*** Block opens ***

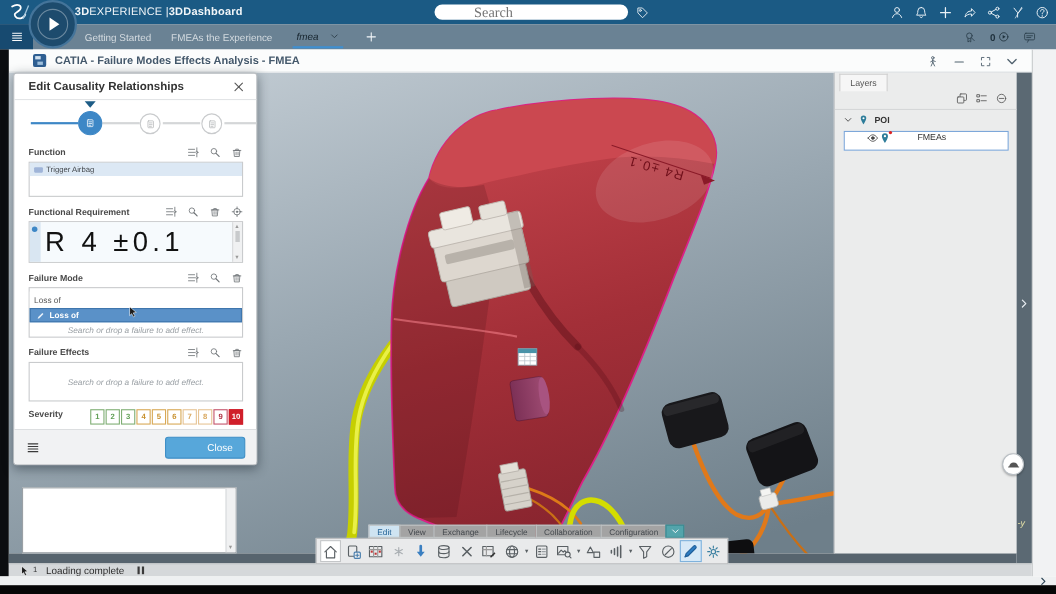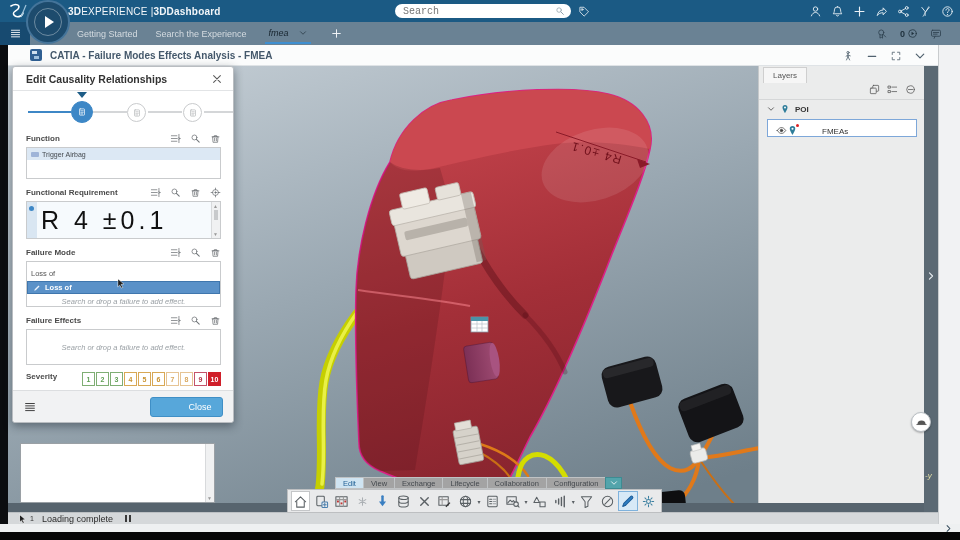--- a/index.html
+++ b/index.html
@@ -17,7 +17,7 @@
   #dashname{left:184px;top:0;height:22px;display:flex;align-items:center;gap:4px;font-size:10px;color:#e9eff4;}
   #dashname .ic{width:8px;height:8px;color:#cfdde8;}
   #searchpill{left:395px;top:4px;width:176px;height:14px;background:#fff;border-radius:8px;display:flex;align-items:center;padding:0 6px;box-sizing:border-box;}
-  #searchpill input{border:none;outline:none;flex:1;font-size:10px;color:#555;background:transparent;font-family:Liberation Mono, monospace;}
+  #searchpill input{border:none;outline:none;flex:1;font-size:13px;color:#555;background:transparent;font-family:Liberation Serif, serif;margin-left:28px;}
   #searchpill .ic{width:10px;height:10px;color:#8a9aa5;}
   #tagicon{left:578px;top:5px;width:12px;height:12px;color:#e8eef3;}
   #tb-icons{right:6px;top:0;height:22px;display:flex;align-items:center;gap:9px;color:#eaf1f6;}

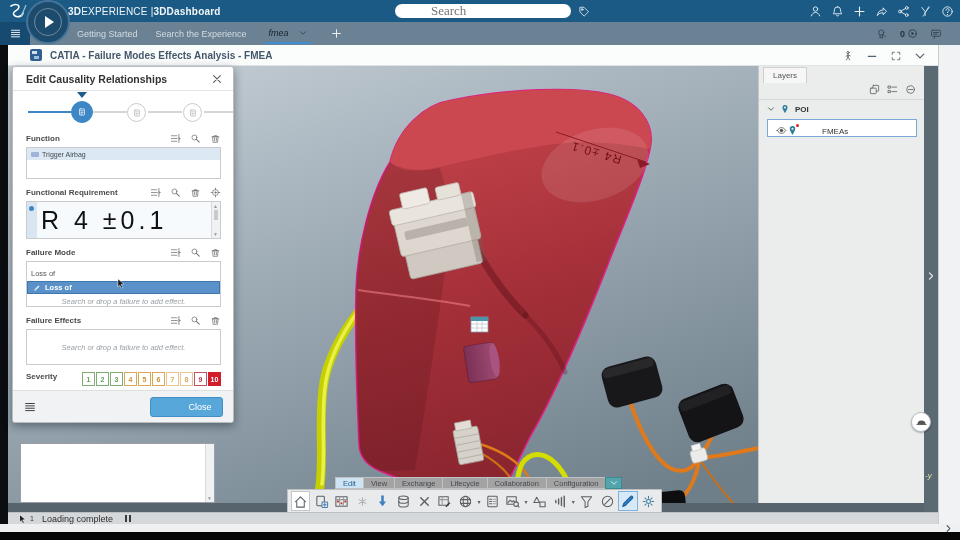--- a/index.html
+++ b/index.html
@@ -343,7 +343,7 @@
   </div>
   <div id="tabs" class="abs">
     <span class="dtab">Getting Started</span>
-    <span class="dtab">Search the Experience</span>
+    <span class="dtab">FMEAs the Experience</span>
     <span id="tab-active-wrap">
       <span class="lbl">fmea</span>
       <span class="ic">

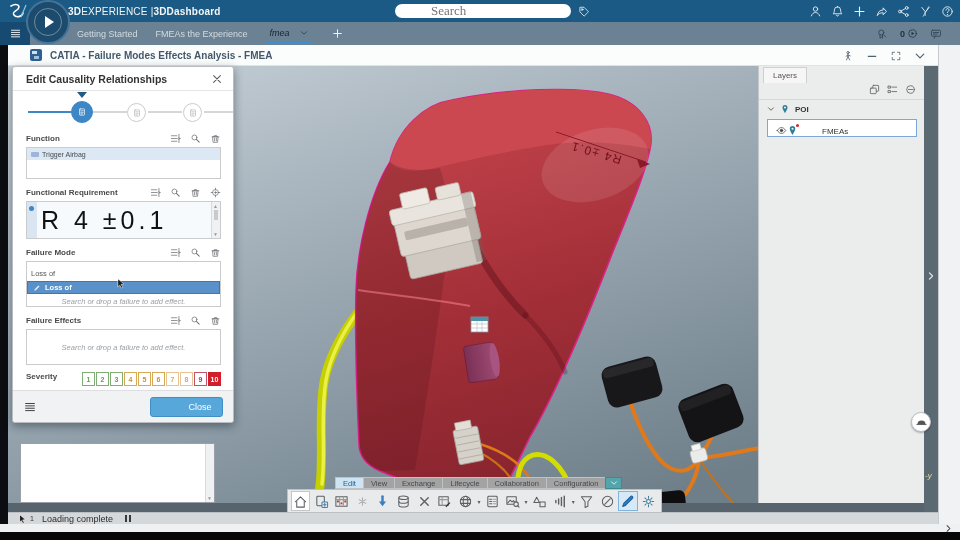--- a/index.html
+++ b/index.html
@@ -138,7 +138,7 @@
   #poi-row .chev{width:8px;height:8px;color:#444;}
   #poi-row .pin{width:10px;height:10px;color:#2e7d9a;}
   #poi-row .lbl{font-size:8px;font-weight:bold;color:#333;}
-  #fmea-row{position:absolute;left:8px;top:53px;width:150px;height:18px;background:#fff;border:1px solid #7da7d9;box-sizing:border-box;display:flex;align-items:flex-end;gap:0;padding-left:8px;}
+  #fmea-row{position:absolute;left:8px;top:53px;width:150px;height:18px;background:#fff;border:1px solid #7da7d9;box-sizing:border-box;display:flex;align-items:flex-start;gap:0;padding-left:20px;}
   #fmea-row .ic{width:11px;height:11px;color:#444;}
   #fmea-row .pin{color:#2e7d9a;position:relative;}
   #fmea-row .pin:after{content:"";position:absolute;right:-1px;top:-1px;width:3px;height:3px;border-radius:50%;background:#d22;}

*** Block closes ***
*** Block opens ***

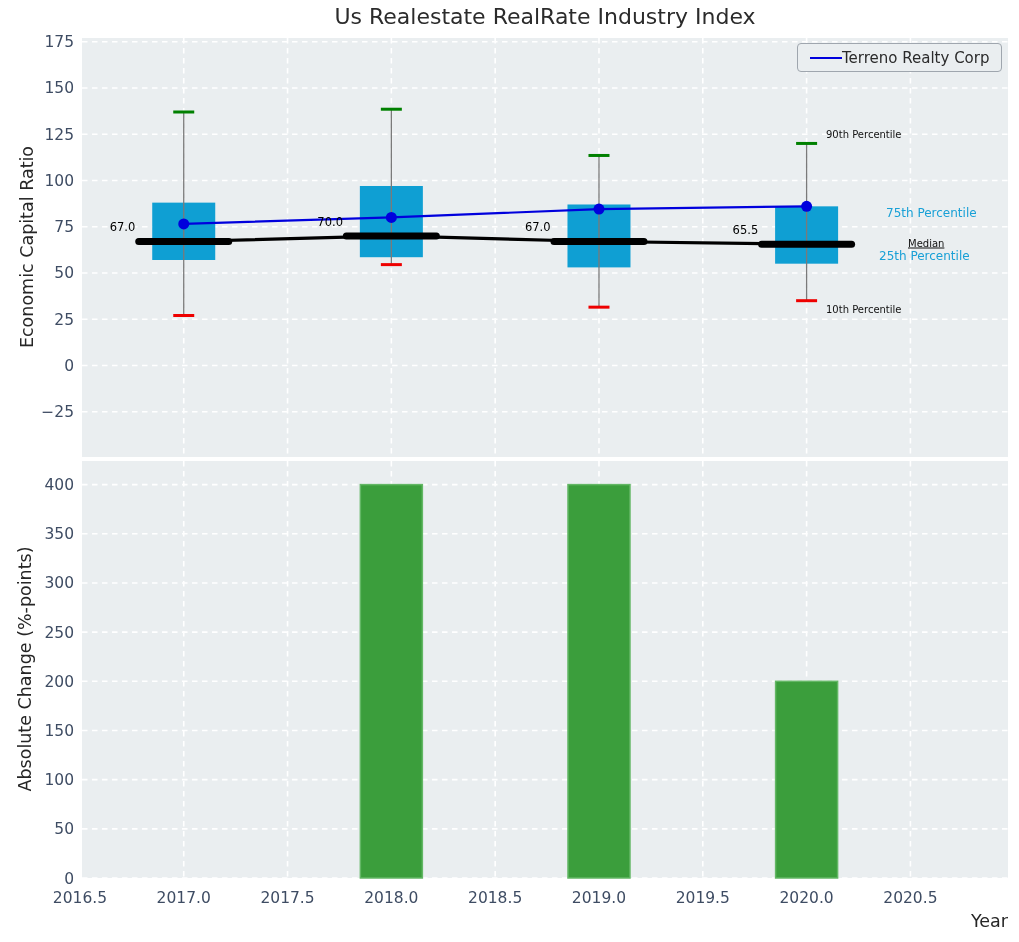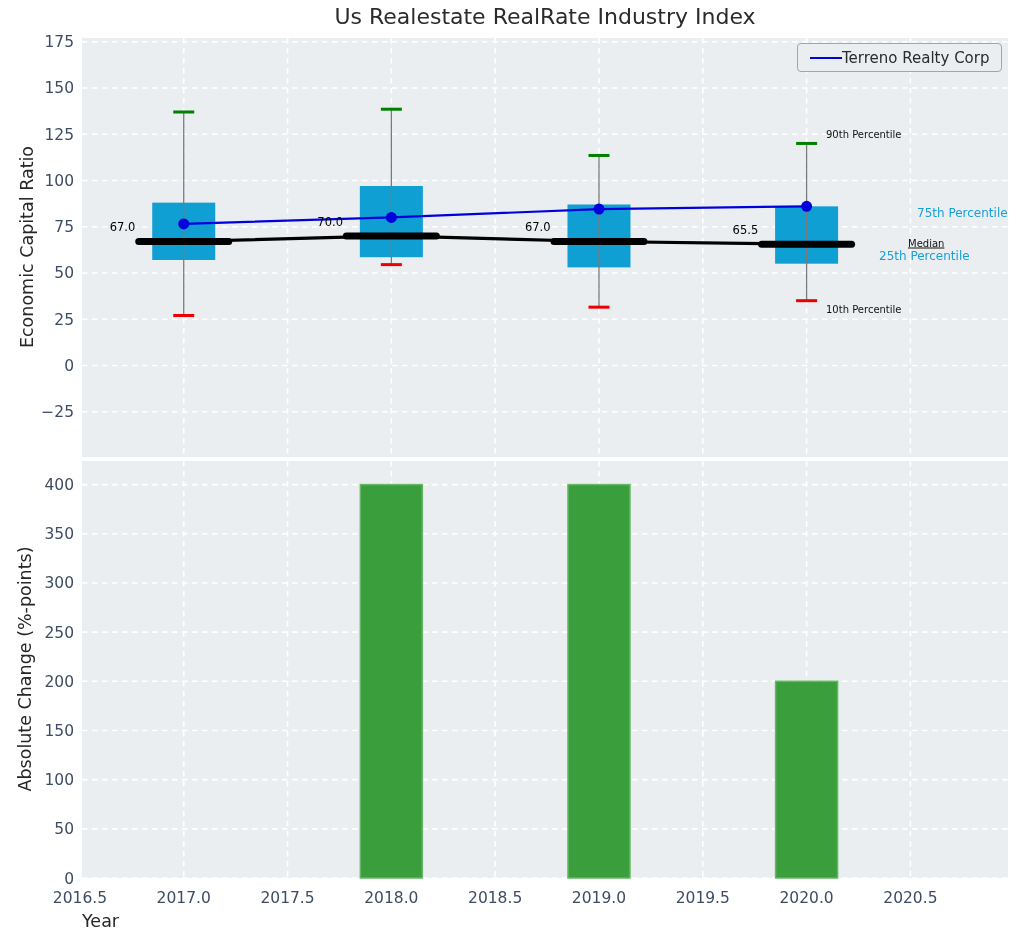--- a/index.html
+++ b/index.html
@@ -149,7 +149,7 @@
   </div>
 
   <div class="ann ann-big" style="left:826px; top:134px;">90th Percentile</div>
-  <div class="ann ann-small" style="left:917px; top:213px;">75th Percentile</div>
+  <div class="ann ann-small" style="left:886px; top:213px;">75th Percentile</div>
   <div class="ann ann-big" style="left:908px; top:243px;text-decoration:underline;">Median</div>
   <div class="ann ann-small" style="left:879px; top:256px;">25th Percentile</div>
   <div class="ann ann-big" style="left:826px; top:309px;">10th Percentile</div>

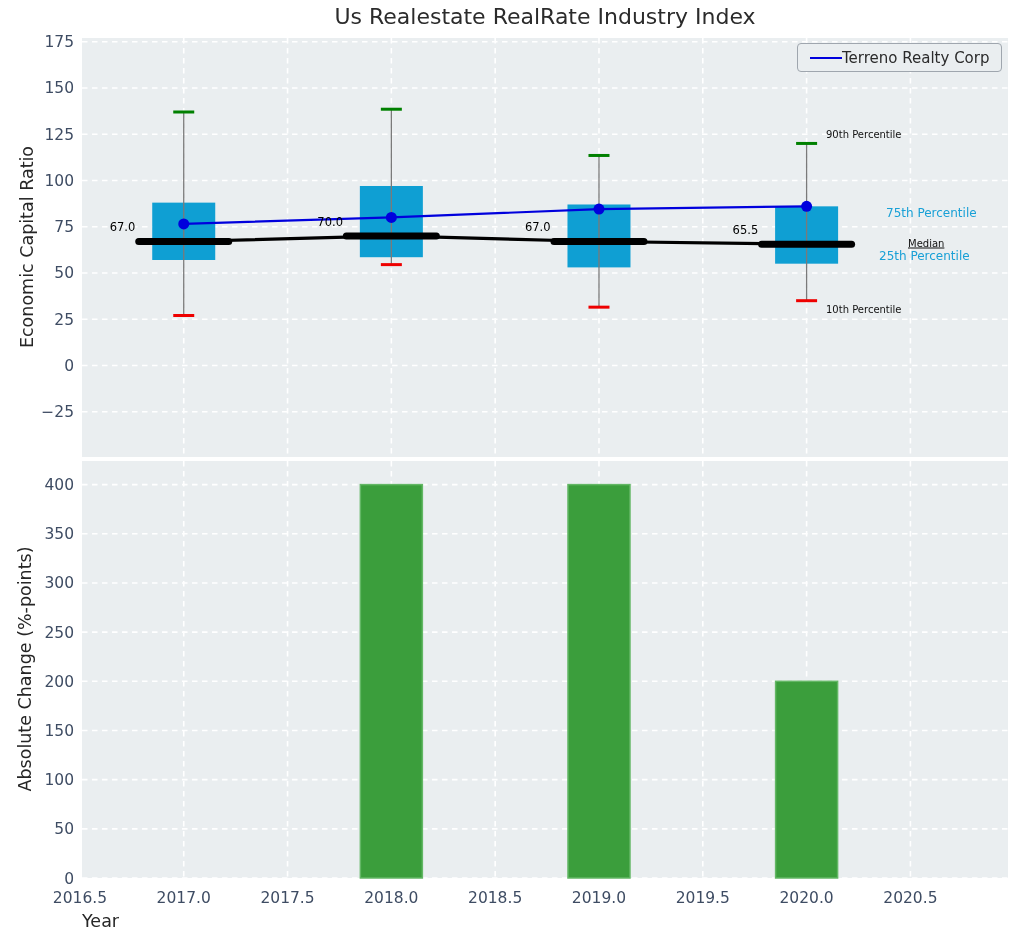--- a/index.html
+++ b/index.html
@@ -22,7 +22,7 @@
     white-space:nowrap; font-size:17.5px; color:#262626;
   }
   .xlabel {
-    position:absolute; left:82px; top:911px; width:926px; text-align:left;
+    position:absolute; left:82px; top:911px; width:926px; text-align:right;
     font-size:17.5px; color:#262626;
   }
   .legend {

*** Block closes ***
*** Block opens ***

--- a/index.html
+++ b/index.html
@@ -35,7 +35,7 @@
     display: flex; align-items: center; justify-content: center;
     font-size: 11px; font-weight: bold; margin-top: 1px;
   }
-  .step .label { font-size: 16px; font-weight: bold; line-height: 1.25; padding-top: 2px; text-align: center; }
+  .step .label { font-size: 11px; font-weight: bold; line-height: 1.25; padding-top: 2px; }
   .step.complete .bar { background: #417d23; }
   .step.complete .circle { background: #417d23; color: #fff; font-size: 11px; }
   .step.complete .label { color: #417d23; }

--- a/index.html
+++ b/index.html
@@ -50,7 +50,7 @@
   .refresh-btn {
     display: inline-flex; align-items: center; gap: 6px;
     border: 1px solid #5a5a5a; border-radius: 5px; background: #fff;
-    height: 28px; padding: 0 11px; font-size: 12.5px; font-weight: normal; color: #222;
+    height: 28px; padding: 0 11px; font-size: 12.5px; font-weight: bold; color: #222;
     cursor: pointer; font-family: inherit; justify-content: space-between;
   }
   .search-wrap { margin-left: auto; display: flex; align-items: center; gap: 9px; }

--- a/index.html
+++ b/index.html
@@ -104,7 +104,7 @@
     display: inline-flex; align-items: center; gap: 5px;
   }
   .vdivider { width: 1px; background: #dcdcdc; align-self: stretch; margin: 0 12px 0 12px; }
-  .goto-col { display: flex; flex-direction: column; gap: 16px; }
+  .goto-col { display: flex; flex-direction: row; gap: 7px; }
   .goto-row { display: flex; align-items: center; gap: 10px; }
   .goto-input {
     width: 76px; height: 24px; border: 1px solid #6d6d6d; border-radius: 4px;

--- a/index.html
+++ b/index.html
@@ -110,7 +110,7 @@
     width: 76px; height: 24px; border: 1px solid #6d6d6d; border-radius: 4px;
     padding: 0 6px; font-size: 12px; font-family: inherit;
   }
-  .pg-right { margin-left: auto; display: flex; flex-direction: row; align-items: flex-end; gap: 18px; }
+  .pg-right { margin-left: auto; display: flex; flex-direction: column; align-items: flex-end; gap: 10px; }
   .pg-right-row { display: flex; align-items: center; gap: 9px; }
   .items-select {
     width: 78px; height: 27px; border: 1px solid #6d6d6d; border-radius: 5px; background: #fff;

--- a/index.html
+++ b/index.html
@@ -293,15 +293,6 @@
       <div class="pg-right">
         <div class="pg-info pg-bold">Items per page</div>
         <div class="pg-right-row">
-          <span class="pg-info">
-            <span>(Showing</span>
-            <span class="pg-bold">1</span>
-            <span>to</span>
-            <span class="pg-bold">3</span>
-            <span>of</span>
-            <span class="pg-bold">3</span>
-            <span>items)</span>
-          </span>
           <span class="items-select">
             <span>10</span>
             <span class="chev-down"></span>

*** Block closes ***

**What to do**
Could you transcribe the entries above word for word, from the line with "bold; color: #222;" down to the line with "row; gap: 7px;", keeping both?

**Response to the exercise**
+    height: 28px; padding: 0 11px; font-size: 12.5px; font-weight: bold; color: #222;
     cursor: pointer; font-family: inherit; justify-content: space-between;
   }
   .search-wrap { margin-left: auto; display: flex; align-items: center; gap: 9px; }

--- a/index.html
+++ b/index.html
@@ -104,7 +104,7 @@
     display: inline-flex; align-items: center; gap: 5px;
   }
   .vdivider { width: 1px; background: #dcdcdc; align-self: stretch; margin: 0 12px 0 12px; }
-  .goto-col { display: flex; flex-direction: column; gap: 16px; }
+  .goto-col { display: flex; flex-direction: row; gap: 7px; }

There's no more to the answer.